Abdul Kerim BUĞRA
Journal of Health Sciences and Medicine - 2026;9(3):721-726
Aims: This study aimed to systematically evaluate the clinical accuracy and patient accessibility of ChatGPT-4-generated cardiovascular surgery patient education content across Turkish and English languages, examining language-dependent performance patterns and their implications for clinical practice. Methods: Twelve cardiovascular surgery specialists with minimum 5 years clinical experience conducted blinded evaluation of 52 ChatGPT-4 responses (26 Turkish, 26 English), generating 624 total expert assessments, across six cardiovascular surgery patient education domains using validated 7-point Likert scales. Simultaneously, computational accessibility analysis was performed using language-specific readability indices. Statistical analysis included effect size calculations and correlation analysis. Results: ChatGPT-4 demonstrated high clinical accuracy across both languages (mean satisfaction: 6.40/7.0, 91.4%), with 88.7% of responses receiving high expert ratings.
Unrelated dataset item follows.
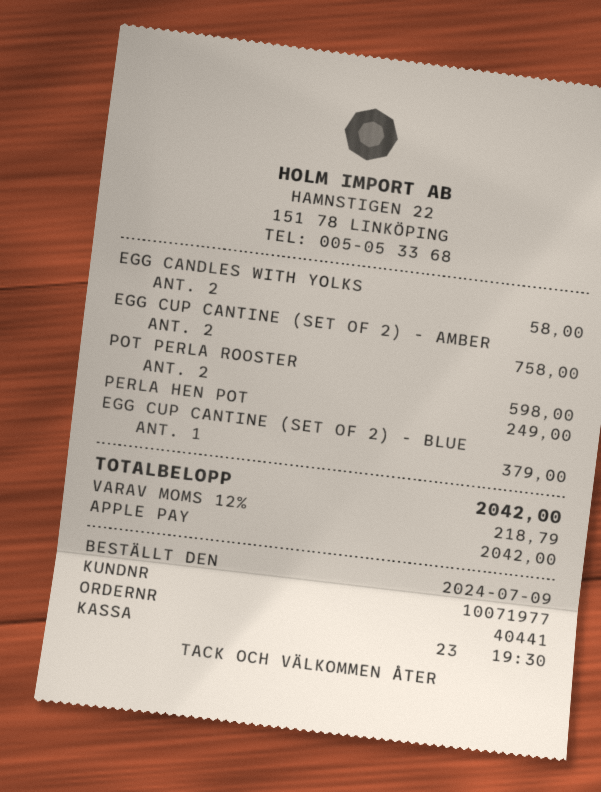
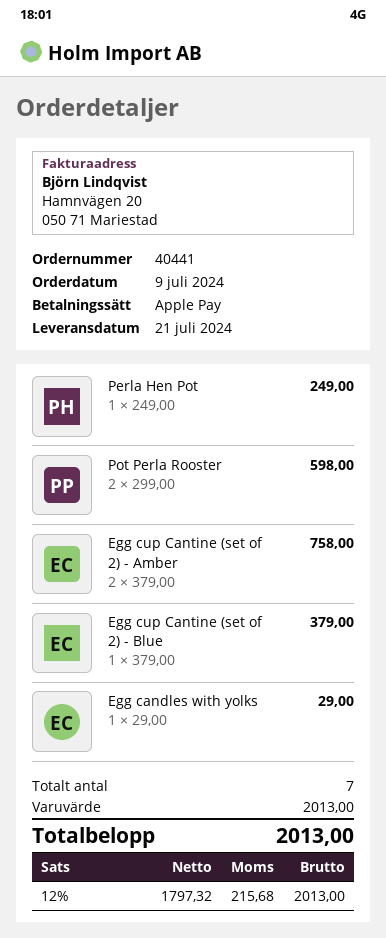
EGG CANDLES WITH YOLKS: 2 for 58.00 -> 1 for 29.00
tax: 12% = 218.79 -> 12% = 215.68
total: 2042.00 -> 2013.00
However, profound language-dependent accessibility disparities emerged; Turkish responses achieved near-universal patient accessibility (mean score: 77.7+/-4.2), while English responses required university-level education (mean score: 30.2+/-6.1), creating a 47.5-point accessibility gap (Cohen's d=9.07, p<0.001). Turkish showed balanced clinical accuracy-patient accessibility optimization, while English exhibited systematic optimization prioritizing expert preferences over patient accessibility. Conclusion: Artificial Intelligence (AI)-generated cardiovascular surgery patient education shows equivalent clinical accuracy but profound accessibility disparities across languages. Turkish-speaking patients may benefit from superior accessibility in AI-generated health information, with potential impact on preoperative education quality, informed consent processes, and postoperative patient engagement.